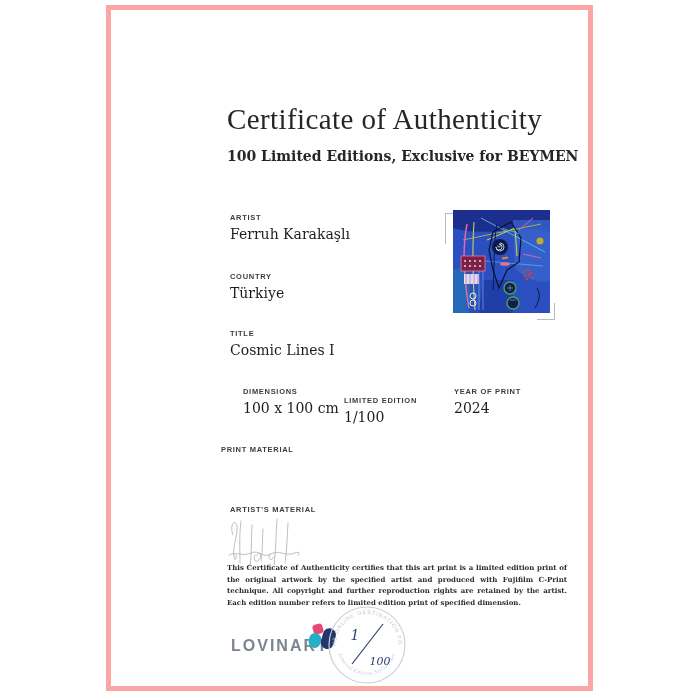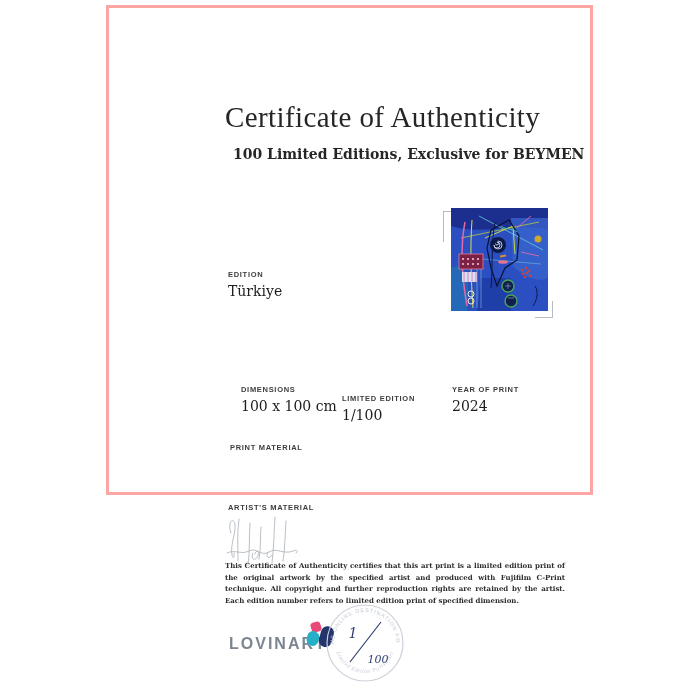"Certificate of Authenticity" .page { border: 3px solid #fca5a5 -> 5px solid #fca5a5; height: 490px -> 686px }
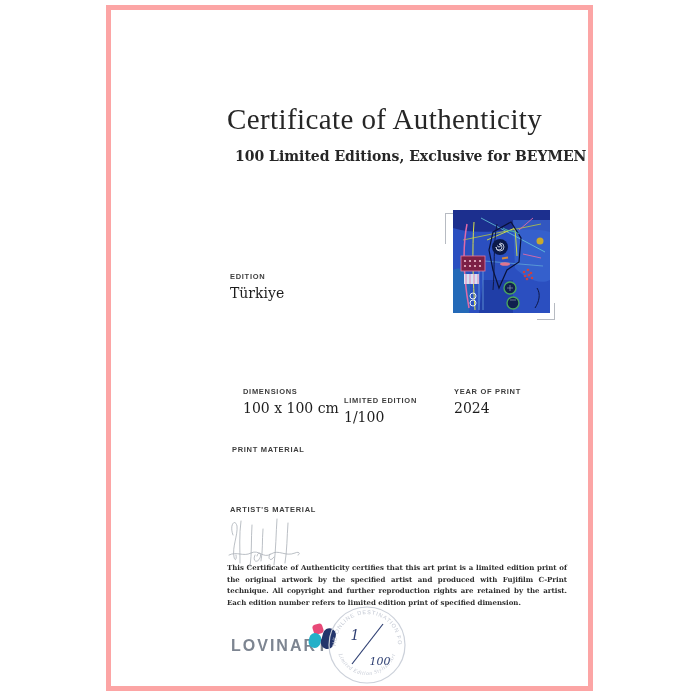"100 Limited Editions, Exclusive for" .subtitle { left: 124px -> 116px }
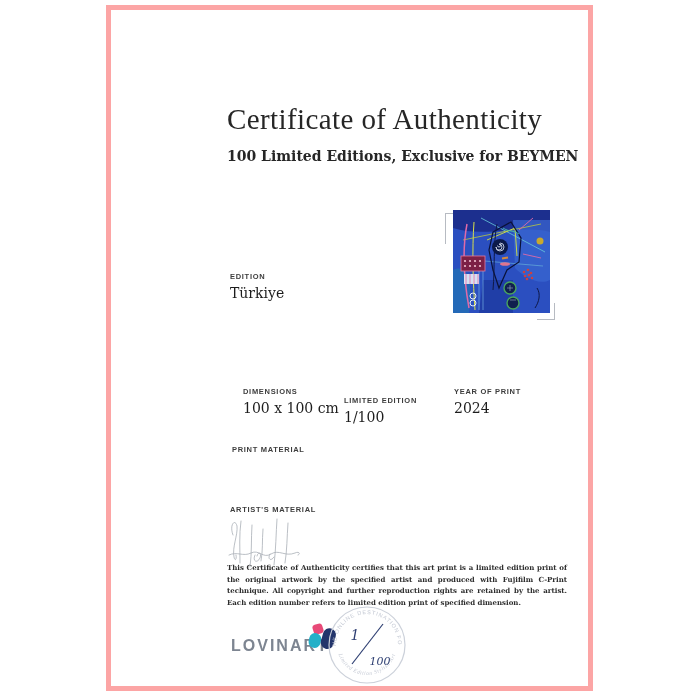"ARTIST" div.field { html: none -> <div> <div>ARTIST</div> <div>Ferruh Karakaşlı</div> </div> }
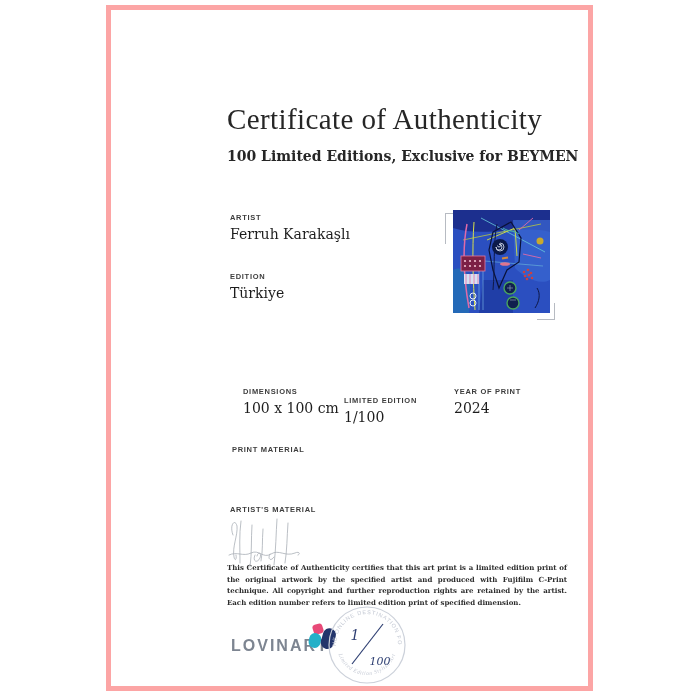"EDITION" div.label { text: EDITION -> COUNTRY }
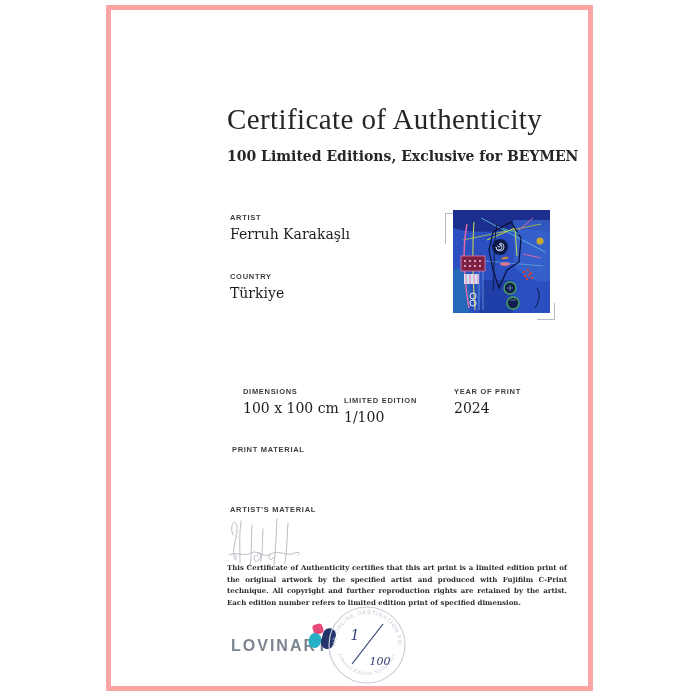"TITLE" div.field { html: none -> <div> <div>TITLE</div> <div>Cosmic Lines I</div> </div> }
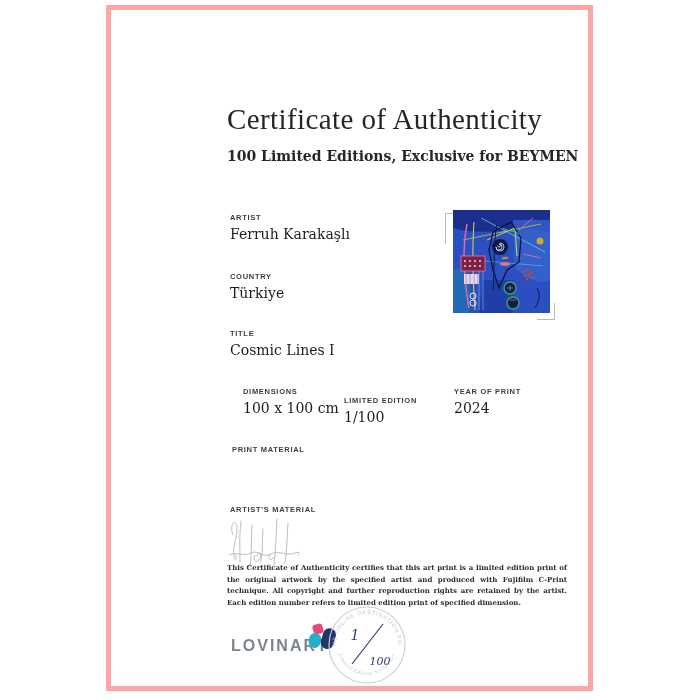"PRINT MATERIAL" div.field { left: 121px -> 110px }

> Exercise instructions: Please set down the whole listing above exactly and skip every picture.

> Finished exercise:
"Certificate of Authenticity" .page { border: 3px solid #fca5a5 -> 5px solid #fca5a5; height: 490px -> 686px }
"100 Limited Editions, Exclusive for" .subtitle { left: 124px -> 116px }
"ARTIST" div.field { html: none -> <div> <div>ARTIST</div> <div>Ferruh Karakaşlı</div> </div> }
"EDITION" div.label { text: EDITION -> COUNTRY }
"TITLE" div.field { html: none -> <div> <div>TITLE</div> <div>Cosmic Lines I</div> </div> }
"PRINT MATERIAL" div.field { left: 121px -> 110px }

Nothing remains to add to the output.